A digression: One of the problems of the bridge in my opinion is having
STP, a control protocol, inside the kernel. I do hope someone with time
will rip it out of the kernel some day. 

> With STP disabled it is still possible to use the same type of packet
> socket to receive EAPOL frames. However, the frames will now end up
> being received from the bridge interface (e.g., br0), not Ethernet
> (eth0). In other words, the supplicant will need to know that it needs
> to bind to another interface.
> 

It would probably be fine if you are able to tell that the original
source of the packet was eth0; are you able to do that?

> With STP enabled, the EAPOL frames to 01:80:c2:00:00:03 are not received
> anymore, so IEEE 802.1X authentication does not work with this kind of
> packet socket use. br_handle_frame() (called via br_handle_frame_hook)
> has code that processes all 01:80:c2:00:00:0? frames differently.
> 01:80:c2:00:00:00 will be delivered to NF_BR_LOCAL_IN and consumed
> internally (I would assume). Packets to other 01:80:c2:00:00:0?
> addresses get dropped. This is understandable since these are special
> addresses that bridges are not supposed to forward. However, IEEE 802.1X
> uses one of these addresses and those frames should be made available to
> user space programs (but without forwarding them to other ports).
> 

yes, that is a nasty assumption.

> What could be done to make this work better? If the supplicant would not
> bind to a specific sll_protocol, the packets are received at eth0 and
> this works. However, lots of other packets would also be received and
> user space filtering for these is not really a good idea. One could
> probably use Linux socket filters to do filtering in kernel (if those
> are processed before packet sockets; I did not yet verify this),

this works fine. Need a little libpcap magic.

>  but
> even that is somewhat complex solution compared to binding a packet
> socket to sll_protocol=EAPOL.
> 
> One option would be to move packet socket handlers to be called before
> handle_bridge() call for both the cases where they are bound to a
> specific protocol and where they are not. This would allow EAPOL frames
> to be received from eth0 regardless of whether the device is in a bridge
> or not. This sounds like the cleanest solution from the user space
> viewpoint. 

In the future you should be able to use tc action to redirect to user
space packet socket. You can do it today but only redirect to a
netdevice. As an example you can redirect to a tuntap and then process
in user space - if that is sufficient for you; you just need a 2.6.x
kernel (x>=8) and i will be willing to spend some time explaining the
details to you (its not that complicated actually).

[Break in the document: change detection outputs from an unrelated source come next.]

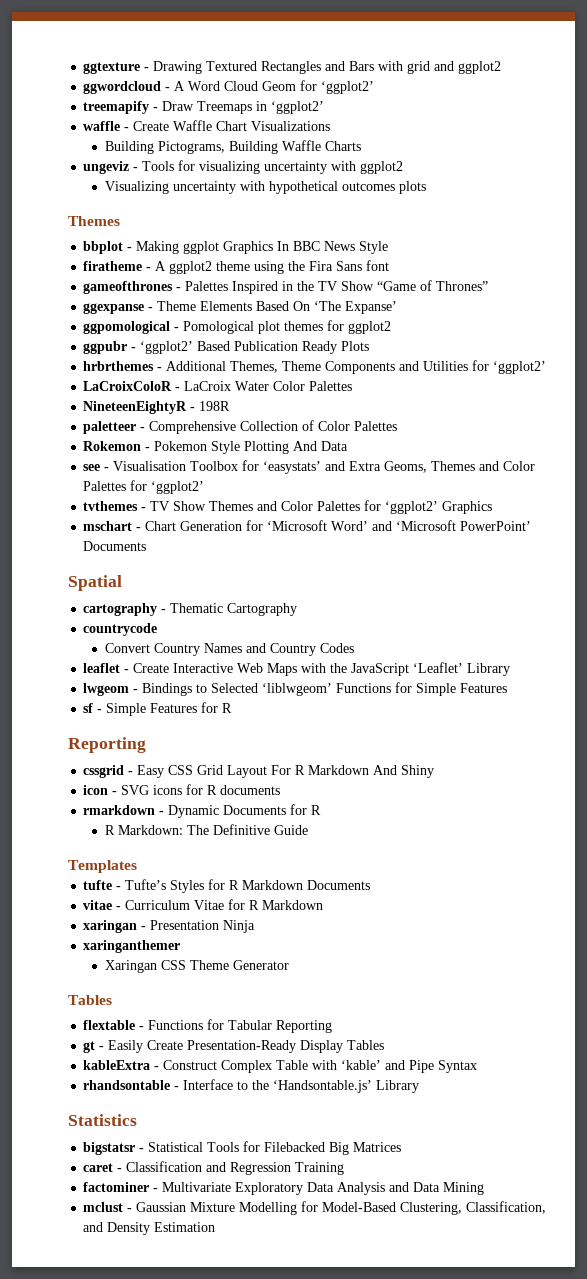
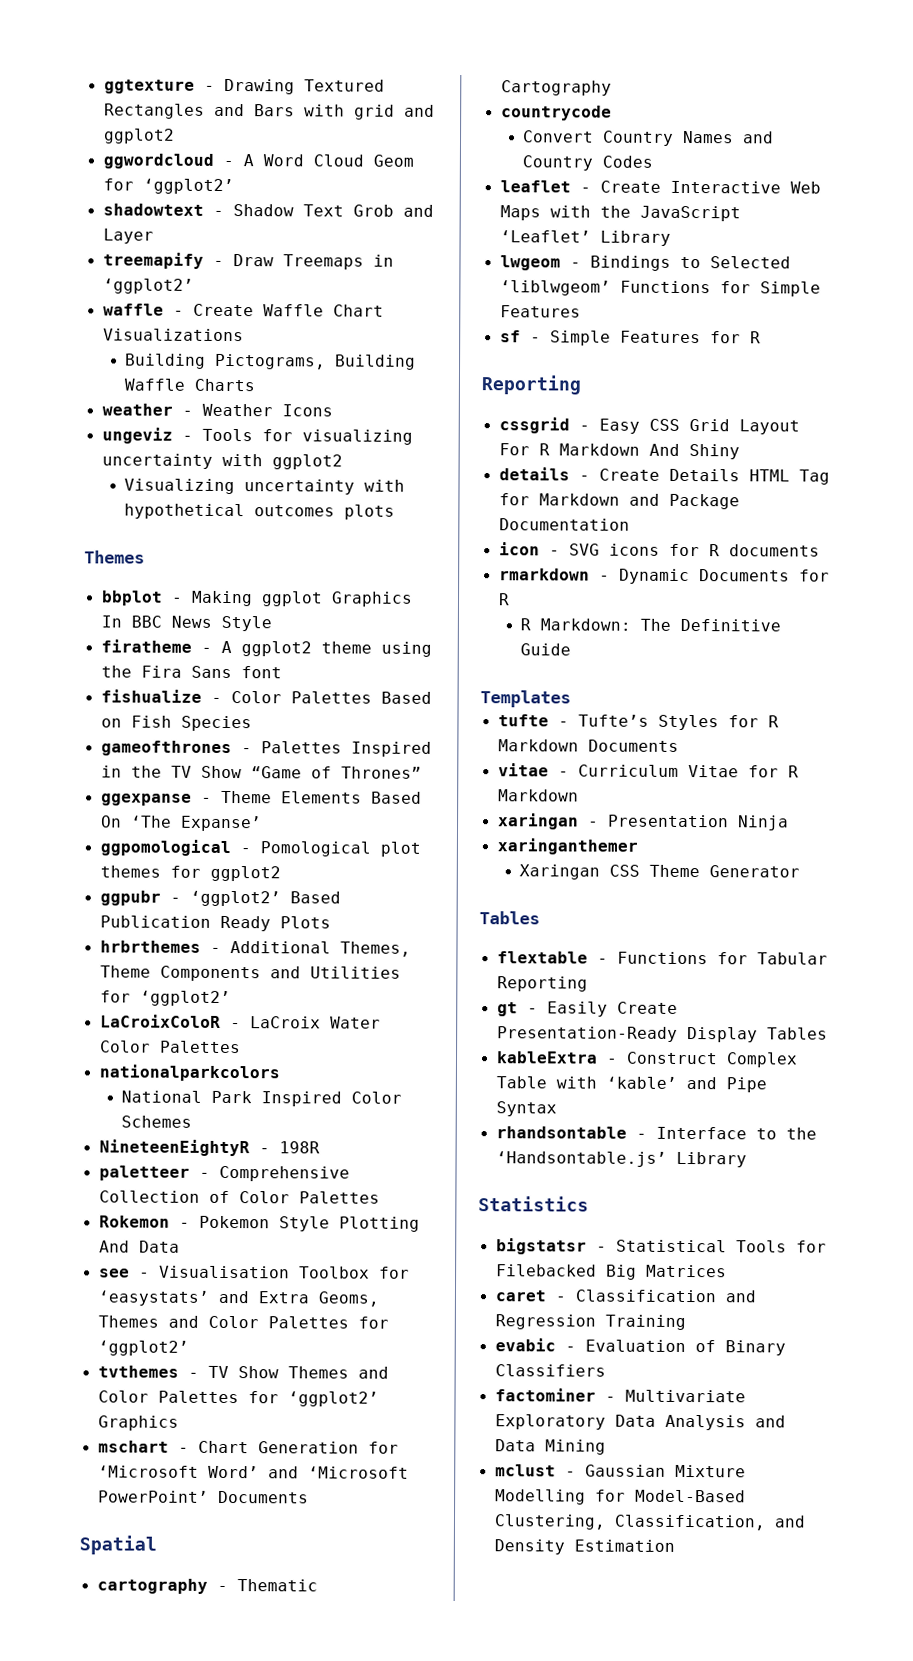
+ shadowtext - Shadow Text Grob and Layer
+ weather - Weather Icons
+ fishualize - Color Palettes Based on Fish Species
+ nationalparkcolors
+ National Park Inspired Color Schemes
+ details - Create Details HTML Tag for Markdown and Package Documentation
+ evabic - Evaluation of Binary Classifiers

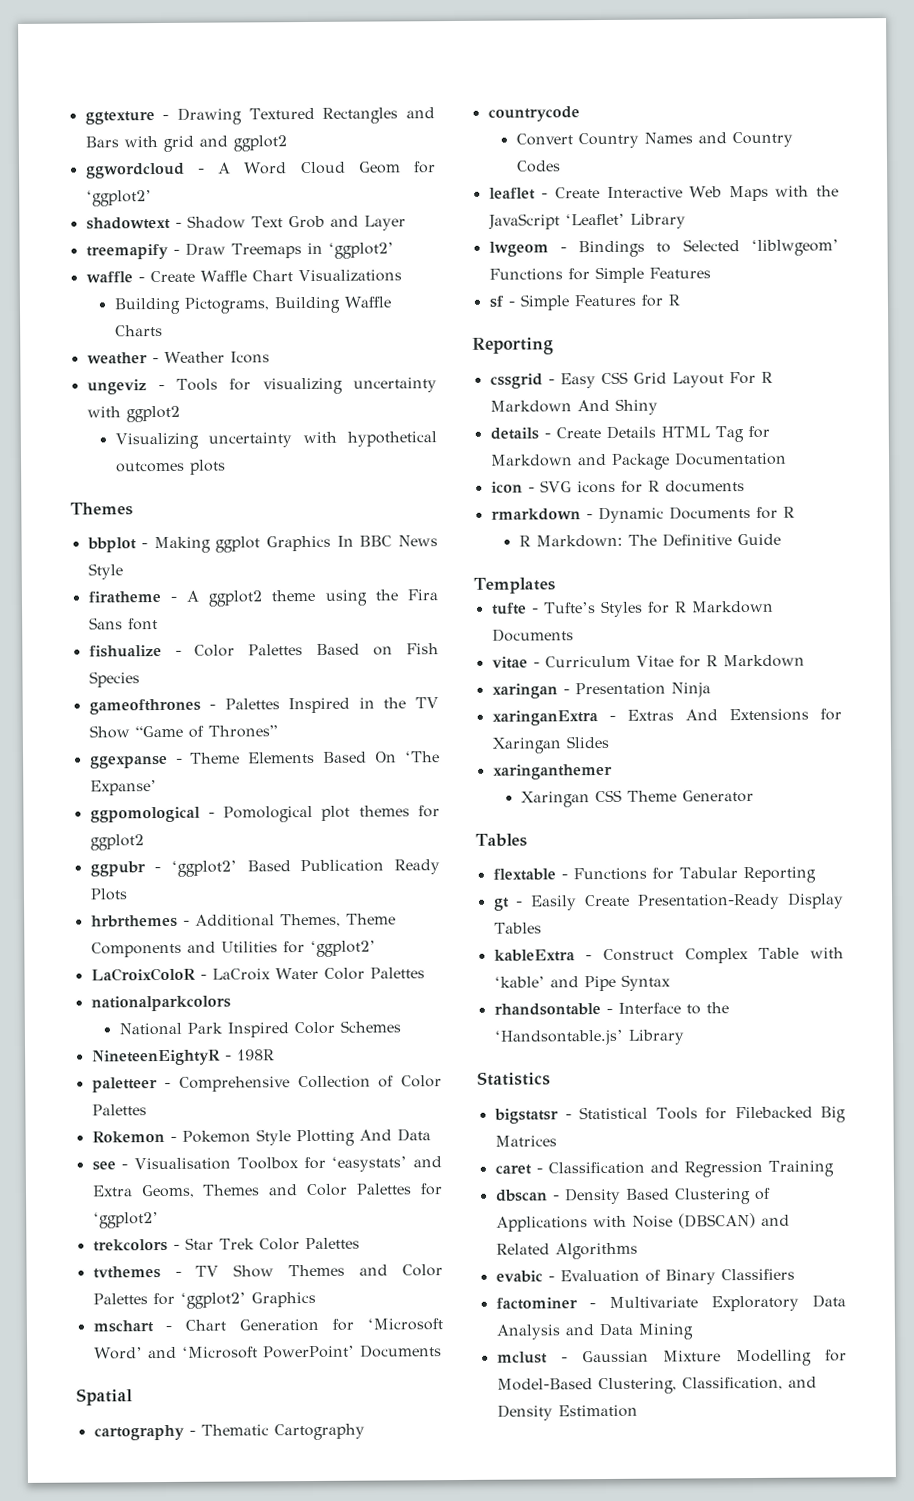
+ trekcolors - Star Trek Color Palettes
+ xaringanExtra - Extras And Extensions for Xaringan Slides
+ dbscan - Density Based Clustering of Applications with Noise (DBSCAN) and Related Algorithms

> Would this be feasible? Can all protocol (ptype_base[type])
> handlers be called before handle_bridge() or would there need to be
> special case for packet sockets?
> 
> Another option would be to teach bridge code about this special-special
> case and make br_handle_frame() return 0 if destination address is
> 01:80:c2:00:00:03. 

This is also acceptable in my view. The bridge code should have an
exception table of what not to swallow. You should be able to add such
packet descriptions via the ioctl interface that exists right now.

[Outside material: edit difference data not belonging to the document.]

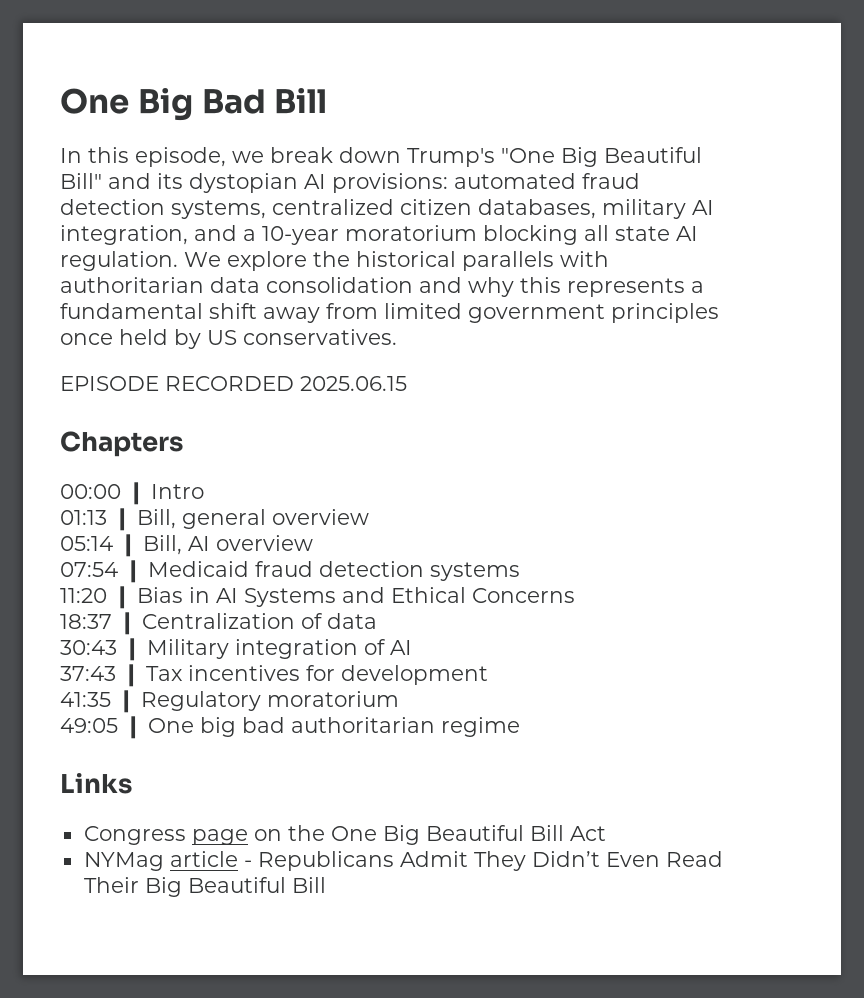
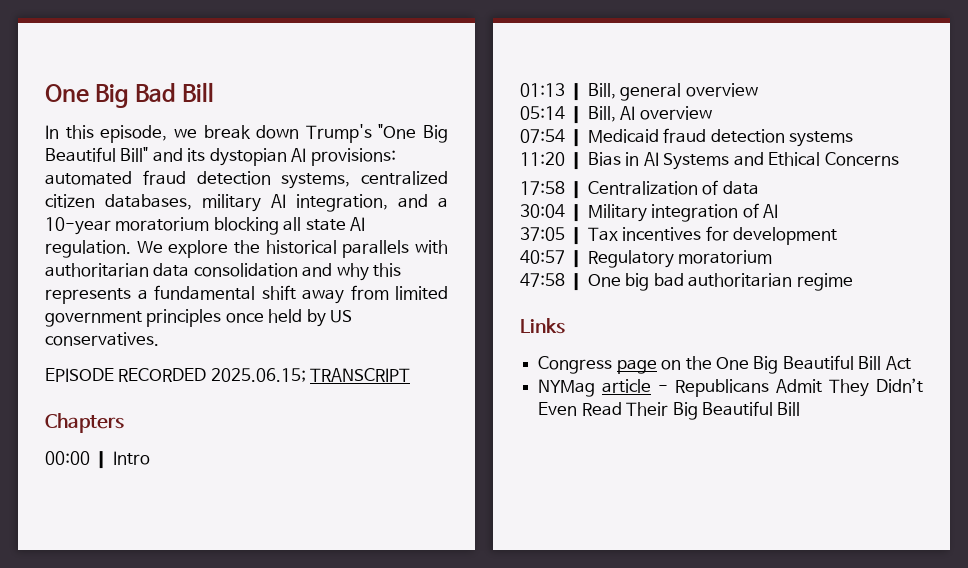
- EPISODE RECORDED 2025.06.15
+ EPISODE RECORDED 2025.06.15; TRANSCRIPT
- 18:37 ❙ Centralization of data
+ 17:58 ❙ Centralization of data
- 30:43 ❙ Military integration of AI
+ 30:04 ❙ Military integration of AI
- 37:43 ❙ Tax incentives for development
+ 37:05 ❙ Tax incentives for development
- 41:35 ❙ Regulatory moratorium
+ 40:57 ❙ Regulatory moratorium
- 49:05 ❙ One big bad authoritarian regime
+ 47:58 ❙ One big bad authoritarian regime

> Doing this for the stp_enabled case seemed to resolve
> the problem I was seeing with wpa_supplicant not receiving the frames
> when STP was enabled. However, since this was only for stp_enabled, the
> frames in STP disabled case were received from br0, not eth0. It would
> be possible to return 0 from br_handle_frame() for both cases with some
> extra CPU use (i.e., one new memcmp() regardless of whether STP is
> enabled or not). This should allow EAPOL frames to be received from eth0
> in all cases using packet socket with sll_protocol bound to EAPOL, so
> user space side would be as clean as the first option I mentioned above.
> However, this would be a specific solution for this particular issue
> with IEEE 802.1X. Would this be acceptable, if moving packet socket
> handlers in netif_receive_skb() is consider too expensive?
> 
> Is anyone aware of a better solution for this issue?
> 

Consider the option of redirect packets as an option.